17. Major issue with local authorities. Imprisoned until fines and bribes totaling d6 x 1,000gp paid. All weapons, armor, and magic items

18. In the Mood for Love: Despite your best efforts, you fall head over heels for your latest dalliance. 75% chance your beloved is already married.

19. Goddamn those Lords of Light!: When in a drunken stupor you cursed the gods. Turns out they heard you!

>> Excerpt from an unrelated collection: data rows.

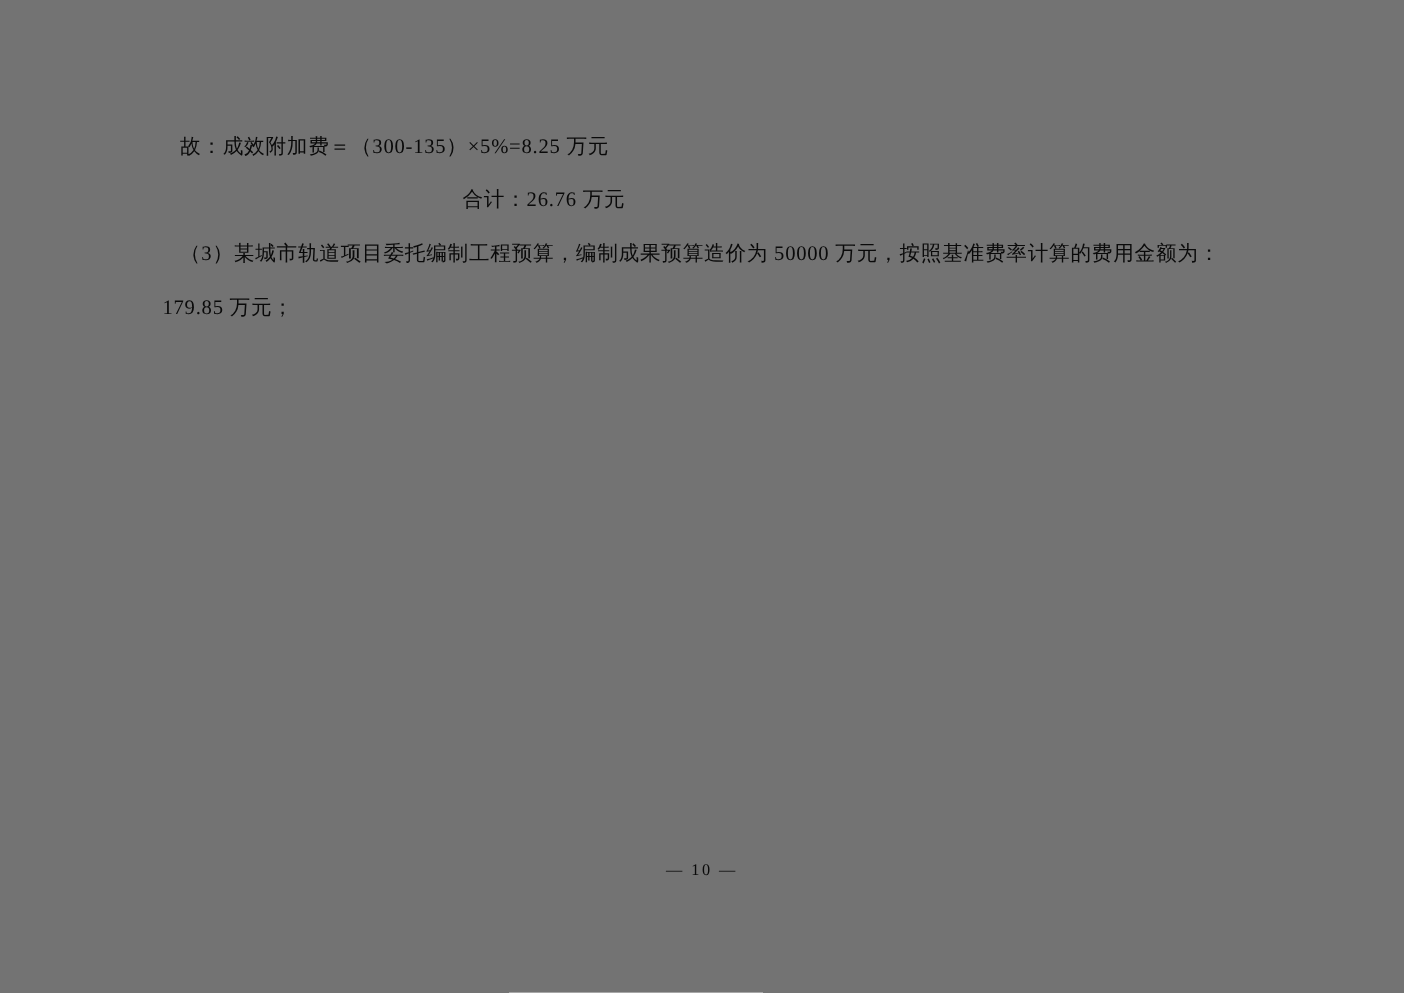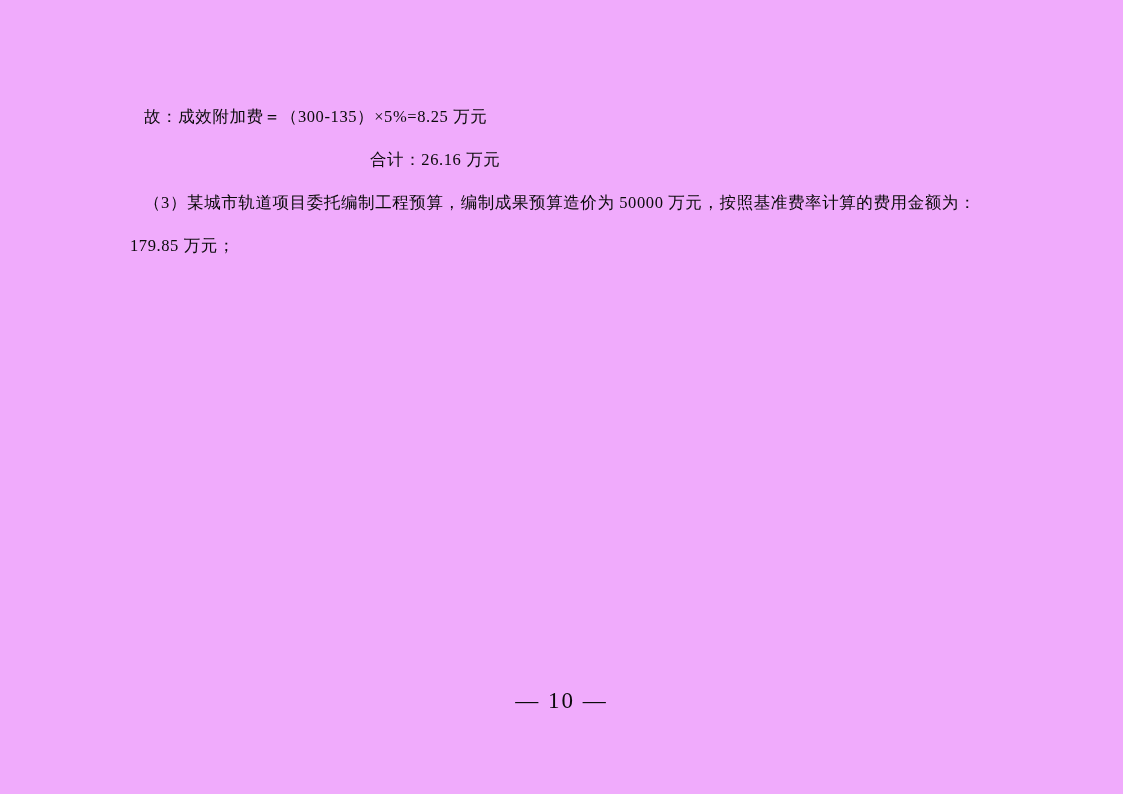--- a/index.html
+++ b/index.html
@@ -14,21 +14,21 @@
     font-family: "Liberation Serif", "DejaVu Serif", serif;
     color: #000000;
     overflow: hidden;
   }
   .page {
     position: absolute;
     left: 0;
     top: 0;
     width: 1123px;
     height: 794px;
-    background: #f0abfc;
+    background: #737373;
   }
   .content {
     position: absolute;
     left: 130px;
     top: 95px;
     width: 880px;
   }
   .line {
     font-size: 16.5px;
     line-height: 43px;
@@ -45,35 +45,35 @@
   }
   .center-ish {
     padding-left: 240px;
   }
   .footer {
     position: absolute;
     left: 0;
     top: 688px;
     width: 1123px;
     text-align: center;
-    font-size: 23px;
+    font-size: 13px;
     letter-spacing: 2px;
     color: #0a0a0a;
   }
 </style>
 </head>
 <body>
 
 <div class="page">
 
   <div class="content">
 
     <div class="line indent-2">故：成效附加费＝（300-135）×5%=8.25 万元</div>
 
-    <div class="line center-ish">合计：26.16 万元</div>
+    <div class="line center-ish">合计：26.76 万元</div>
 
     <div class="line indent-2">（3）某城市轨道项目委托编制工程预算，编制成果预算造价为 50000 万元，按照基准费率计算的费用金额为：</div>
 
     <div class="line indent-hang">179.85 万元；</div>
 
 
 
   </div>
 
   <div class="footer">— 10 —</div>

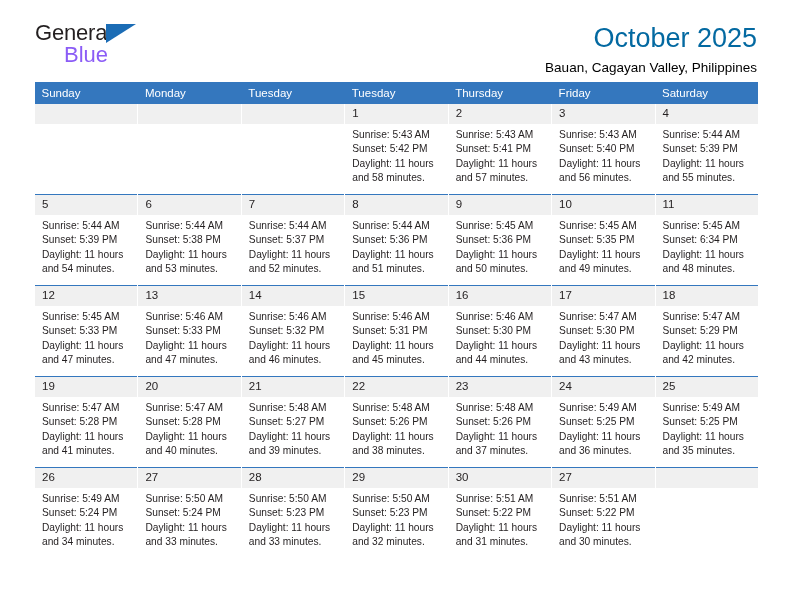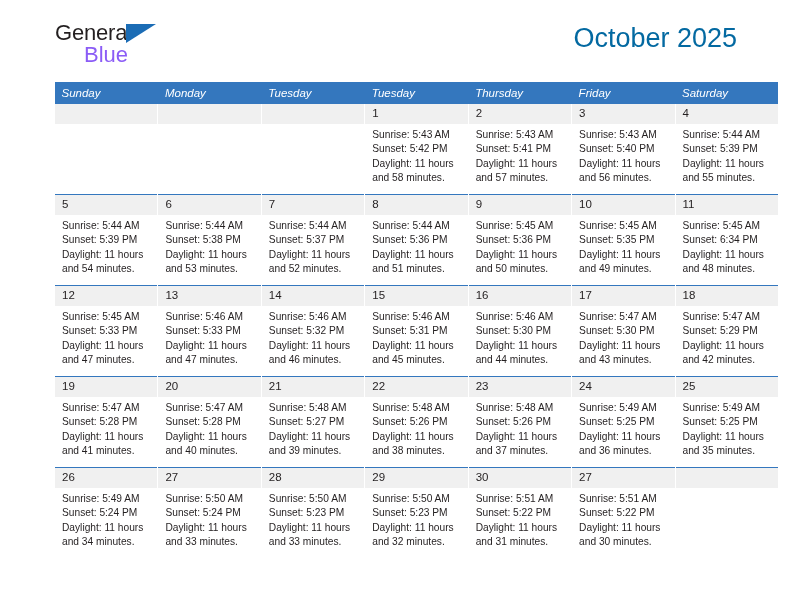--- a/index.html
+++ b/index.html
@@ -12,21 +12,21 @@
     height: 612px;
     font-family: "Liberation Sans", sans-serif;
     color: #000000;
     overflow: hidden;
   }
   .page {
     position: relative;
     width: 792px;
     height: 612px;
     box-sizing: border-box;
-    padding: 0 54px;
+    padding: 0 34px;
   }
 
   
   .header {
     position: relative;
     height: 78px;
     padding-top: 22px;
     box-sizing: border-box;
   }
   .logo {
@@ -94,21 +94,20 @@
 
   thead th {
     background: #3477BE;
     color: #ffffff;
     font-size: 11.5px;
     font-weight: normal;
     text-align: left;
     padding: 5px 0 5px 7px;
     height: 12px;
     border: none;
-    font-style: italic;
   }
 
   tbody tr { height: 90px; }
   tbody td {
     vertical-align: top;
     padding: 0;
     border-top: 1.4px solid #3477BE;
     border-left: 1px solid #ffffff;
     background: #ffffff;
     height: 90px;
@@ -142,20 +141,21 @@
 <div class="page">
 
   <div class="header">
     <div class="logo">
       <span class="logo-general">General</span>
       <span class="logo-tri"></span>
       <span class="logo-blue">Blue</span>
     </div>
     <div class="title-block">
       <div class="cal-title">October 2025</div>
+      <div class="cal-subtitle">Bauan, Cagayan Valley, Philippines</div>
     </div>
   </div>
 
   <table class="calendar">
     <colgroup>
       <col>
         <col>
         <col>
         <col>
         <col>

You must perform penance and are under the effects of a quest spell.

20. The Roof! The Roof! The Roof is on Fire!: Accidentally start a conflagration. Roll d6 twice. 1-2) burn down your favorite inn 3-4) some other den of ill
repute is reduced to ash 5-6) a big chunk of town goes up in smoke. 1-2) no one knows it was you 3-4) your fellow carousers know you did it 5)
someone else knows, perhaps a blackmailer 6) everybody knows.